Rising House GOP Star Won’t Run For Re-election
- By The Financial District

- Feb 14, 2024
- 2 min read
Rep. Mike Gallagher (R., Wis.), a fourth-term lawmaker who chairs a committee aimed at helping the US compete against China, said he won’t run for re-election—a blow to the establishment wing of the Republican party, which had hoped he would have a bigger future in politics, Siobhan Hughes reported for Wall Street Journal.

“Congress is not an ideal place to build and raise a family,” said the 39-year-old former Marine Corps intelligence officer. I Photo: Rep. Mike Gallagher Facebook
The 39-year-old former Marine Corps intelligence officer cast the decision as personal, saying that he had always planned to treat his service in Congress as “a deployment, not a career.”

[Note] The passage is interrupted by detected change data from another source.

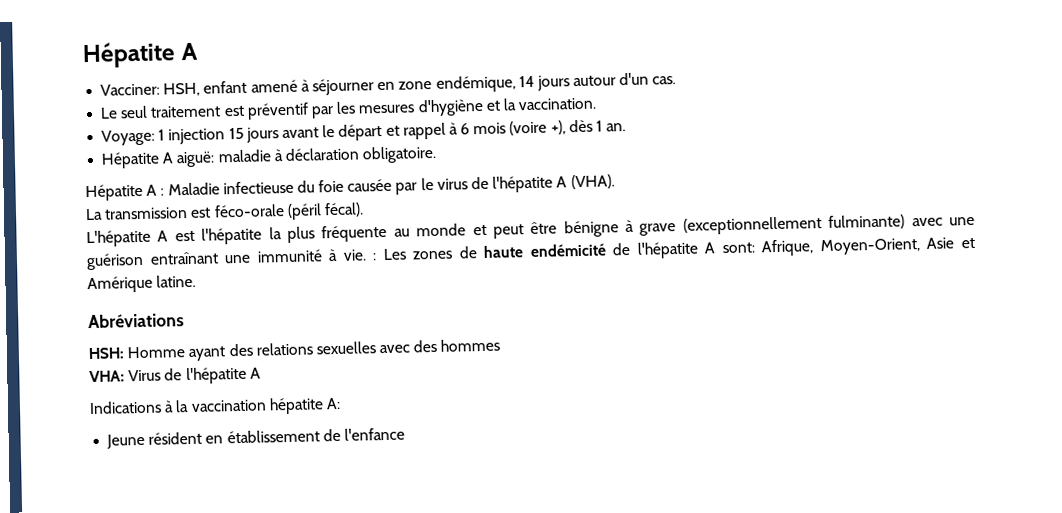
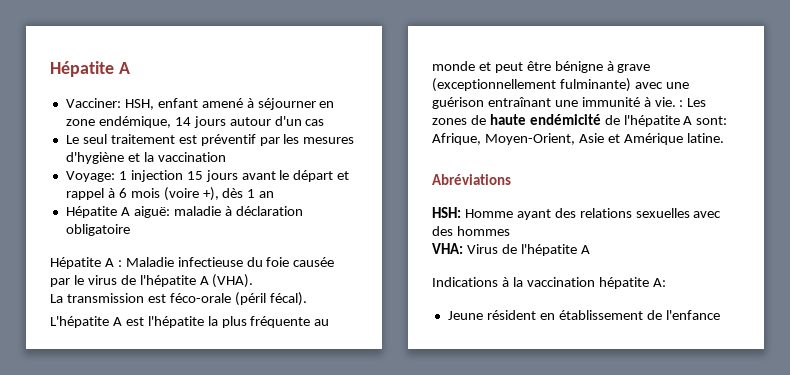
- Vacciner: HSH, enfant amené à séjourner en zone endémique, 14 jours autour d'un cas.
+ Vacciner: HSH, enfant amené à séjourner en zone endémique, 14 jours autour d'un cas
- Le seul traitement est préventif par les mesures d'hygiène et la vaccination.
+ Le seul traitement est préventif par les mesures d'hygiène et la vaccination
- Voyage: 1 injection 15 jours avant le départ et rappel à 6 mois (voire +), dès 1 an.
+ Voyage: 1 injection 15 jours avant le départ et rappel à 6 mois (voire +), dès 1 an
- Hépatite A aiguë: maladie à déclaration obligatoire.
+ Hépatite A aiguë: maladie à déclaration obligatoire

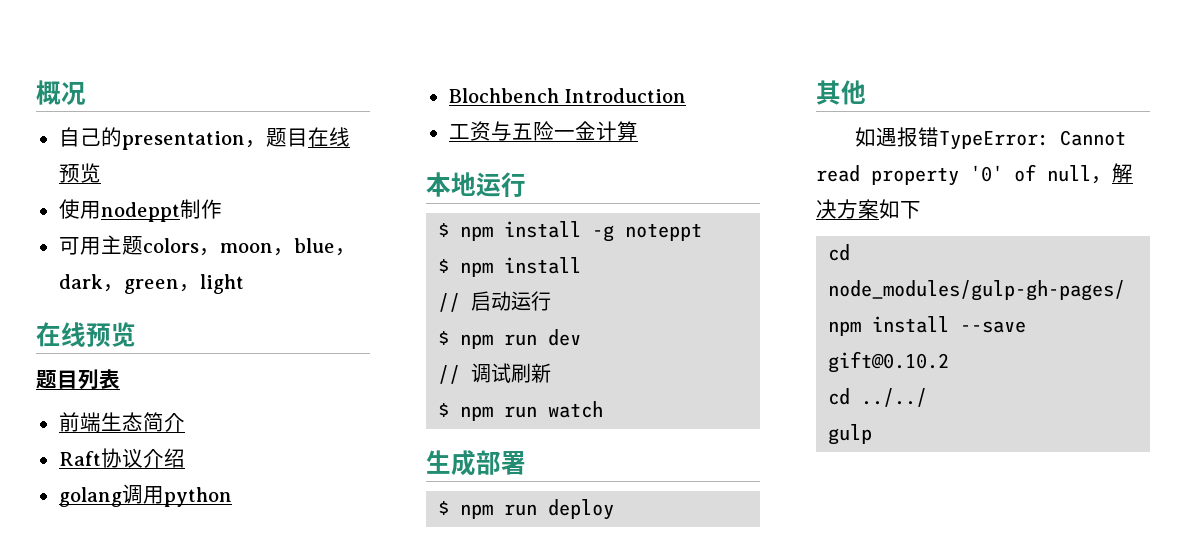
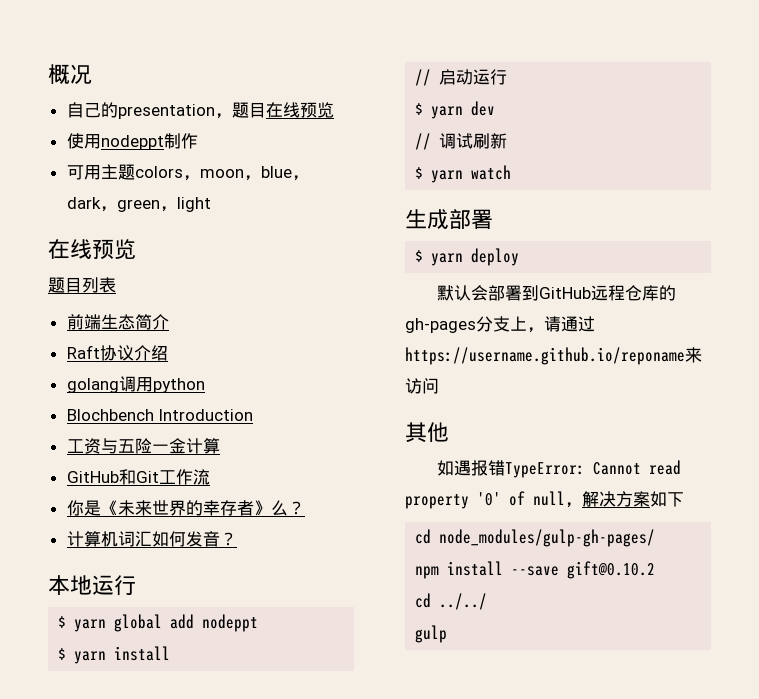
+ GitHub和Git工作流
+ 你是《未来世界的幸存者》么？
+ 计算机词汇如何发音？
- $ npm install -g noteppt
- $ npm install
+ $ yarn global add nodeppt
+ $ yarn install
- $ npm run dev
+ $ yarn dev
- $ npm run watch
+ $ yarn watch
- $ npm run deploy
+ $ yarn deploy
+ 默认会部署到GitHub远程仓库的gh-pages分支上，请通过https://username.github.io/reponame来访问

His departure will further erode the ranks of GOP committee chairs, following decisions by other Republican chairs not to see another term.
“Eight years is a long deployment, and it’s been a hell of a deployment,” Gallagher said in an interview. A married father of two, Gallagher also said he hoped to expand his family and that “Congress is not an ideal place to build and raise a family.”
He had previously ruled out a run for the US Senate, saying he preferred to stay in the House, where he felt his work as a committee chair would make a lasting impact.
Republicans had hoped he would run because the Wisconsin Senate seat is one of eight Democratic-held seats rated by the Cook Political Report, a non–partisan election arbiter, as at risk of falling to the GOP.
Gallagher has also consistently outperformed former GOP President Donald Trump, and his principal campaign committee had more than $4 million in cash on hand at the end of 2023, federal records show—more than any other House Republican.